Он сердился на жену и говорил сварливым голосом обиженного человека.
– Нет, правда, безобразие! Вот диэтилхлорсульфид, иприт, – о нем огромная литература, немецкий способ, американский способ, исследования химиков, токсикологов, богатейшие материалы о применении его в снарядах желтого креста, распылении; сколько опытов интересных врачами проделано, а тут только один вопрос: "Правда ли, пахнет хреном?" – Он стукнул по столу.
– Ох и строгий у тебя инженер! – сказала Клавдия Васильевна. – Бить будет.
– Ого! – смеясь, сказал Розенталь. – Представляете себе, Екатерина Георгиевна, если супруг в первые дни…
– Ужасно! – перебила докторша-уролог и погладила Розенталя по щеке. – Мы с Костенькой третий год женаты, а он ни разу так свирепо не разговаривал со мной.

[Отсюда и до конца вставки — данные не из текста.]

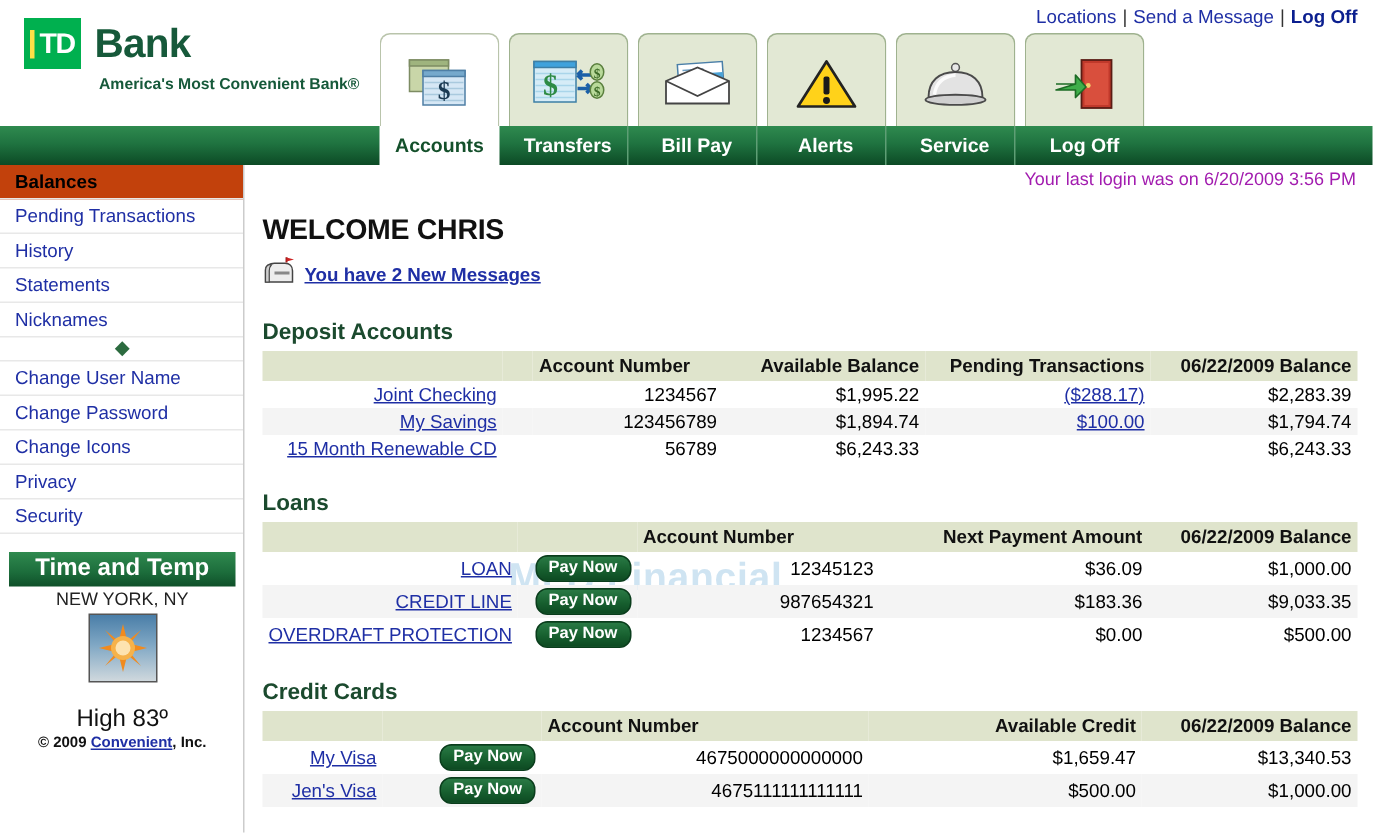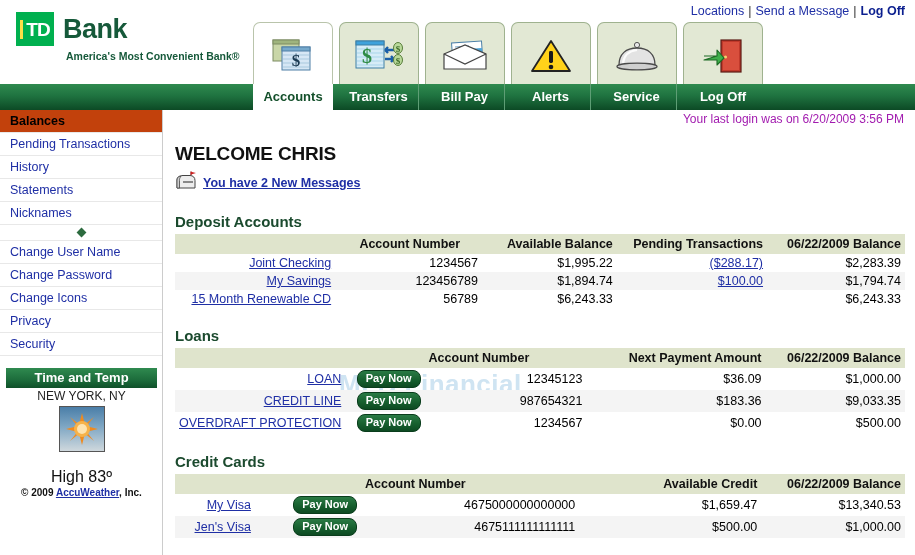--- a/index.html
+++ b/index.html
@@ -180,21 +180,21 @@
   .weather {
     margin-top: 12px;
     width: 151px;
     margin-left: 6px;
     text-align: center;
   }
   .weather-head {
     background: linear-gradient(to bottom, #2f8a4f 0%, #1c6c3b 60%, #0f5029 100%);
     color: #ffffff;
     font-weight: bold;
-    font-size: 13px;
+    font-size: 16px;
     padding: 2px 0 3px;
   }
   .weather-time {
     font-weight: bold;
     font-size: 12.5px;
     color: #000;
     margin-top: 3px;
   }
   .weather-city {
     font-size: 12px;
@@ -471,21 +471,21 @@
           <path d="M5 5 L13.5 12 L12 13.5 Z"></path>
           <path d="M29 5 L20.5 12 L22 13.5 Z"></path>
           <path d="M5 29 L13.5 22 L12 20.5 Z"></path>
           <path d="M29 29 L20.5 22 L22 20.5 Z"></path>
         </g>
         <circle cx="17" cy="17" r="8" fill="#f6b24a"></circle>
         <circle cx="17" cy="17" r="5" fill="#fde3b0"></circle>
       </svg>
     </div>
     <div class="weather-high">High 83º</div>
-    <div class="weather-credit"><span>© 2009 </span><a href="#">AccuWeather</a><span>, Inc.</span></div>
+    <div class="weather-credit"><span>© 2009 </span><a href="#">Convenient</a><span>, Inc.</span></div>
   </div>
 </div>
 
 <div class="main">
   <div class="watermark">MFB Financial</div>
 
   <div class="lastlogin">Your last login was on 6/20/2009 3:56 PM</div>
   <div class="welcome">WELCOME CHRIS</div>
 
   <div class="msg-row">

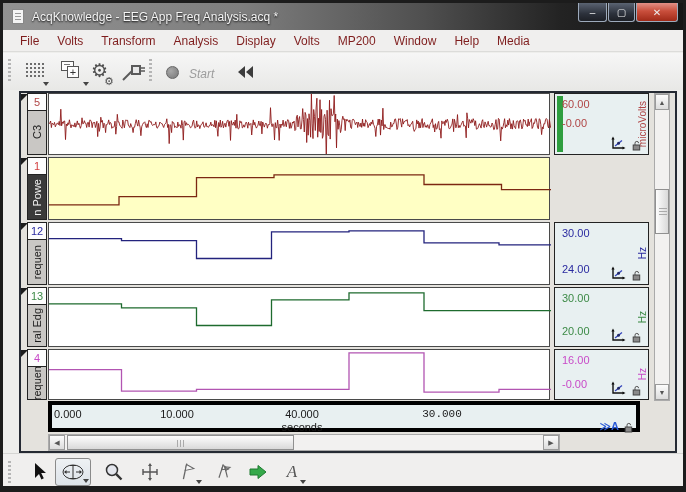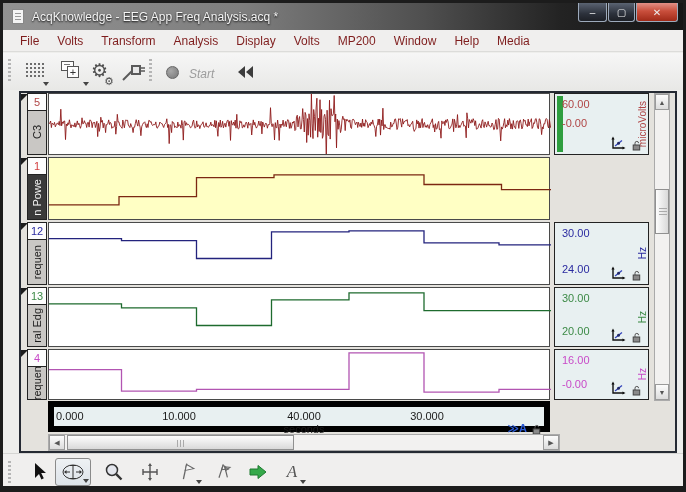--- a/index.html
+++ b/index.html
@@ -63,21 +63,21 @@
   .ch-plot svg{display:block;}
   .ch-scale{position:absolute;left:551px;top:0;width:95px;background:#e8f0f1;border:1px solid #222;font-size:11px;}
   .scale-upper{position:absolute;left:7px;top:4px;}
   .scale-lower{position:absolute;left:7px;}
   .scale-unit{position:absolute;right:0px;top:0;height:100%;display:flex;align-items:center;}
   .scale-unit span{writing-mode:vertical-rl;transform:rotate(180deg);font-size:10px;white-space:nowrap;}
   .range-bar{position:absolute;left:2px;top:2px;bottom:2px;width:6px;background:#2f9e3f;}
   .autoscale{position:absolute;right:22px;bottom:3px;}
   .padlock{position:absolute;right:7px;bottom:3px;}
   
-  #xaxis{position:absolute;left:45px;top:398px;width:502px;height:31px;background:#e8f0f1;border:6px solid #000000;}
+  #xaxis{position:absolute;left:45px;top:398px;width:592px;height:31px;background:#e8f0f1;border:4px solid #000000;}
   .xtick{position:absolute;top:3px;font-size:11px;color:#1a1a1a;transform:translateX(-50%);}
   .xtick.first{transform:none;}
   #xaxis-label{position:absolute;top:16px;left:250px;transform:translateX(-50%);font-size:11px;color:#1a1a1a;}
   #xaxis-tools{position:absolute;right:3px;top:15px;font-size:11px;}
   #xaxis-chev{color:#2b5bd7;font-weight:bold;}
   
   .sb-btn{position:absolute;background:linear-gradient(#fcfcfc,#dcdcdc);border:1px solid #9a9a9a;
     display:flex;align-items:center;justify-content:center;font-size:7px;color:#555;}
   #hscroll{position:absolute;left:45px;top:431px;width:512px;height:17px;background:#f2f1f0;border:1px solid #aaa;}
   #hscroll .left{left:0;top:0;width:16px;height:15px;}
@@ -288,21 +288,21 @@
       </svg>
     </div>
   </div>
     </div>
 
   <div id="xaxis">
     <div id="xticks">
         <div class="xtick first" style="left: 2px;">0.000</div>
         <div class="xtick" style="left: 125px;">10.000</div>
         <div class="xtick" style="left: 250px;">40.000</div>
-        <div class="xtick" style="left: 373px;">30.000</div>
+        <div class="xtick" style="left: 390px; font-family: Liberation Mono, monospace;">30.000</div>
       </div>
     <div id="xaxis-label">seconds</div>
     <div id="xaxis-tools">
       <span id="xaxis-chev">≫A</span>
       <svg class="padlock" width="9" height="11" style="position:static;vertical-align:middle;margin-left:2px;">
         <path d="M3 5 V3.2 a1.8 1.8 0 0 1 3.6 0" fill="none" stroke="#555"></path>
         <rect x="1.2" y="5" width="6.5" height="5" fill="#8a8a8a" stroke="#444"></rect>
       </svg>
     </div>
   </div>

И все, хохоча, принялись жалеть Екатерину Георгиевну, упрашивать Ефремова помягче с ней обращаться. И Ефремов, вначале опешивший, вдруг смутился так сильно, как никогда в жизни не смущался: неужели гости, друзья жены, приглашенные с ним познакомиться, заметили, как он дурацки обижался, по-пустому приревновал, самодовольно, по-купечески, ухмылялся?…
Когда начало темнеть, гости собрались уходить. Ефремов тоже поднялся и пожал жене руку.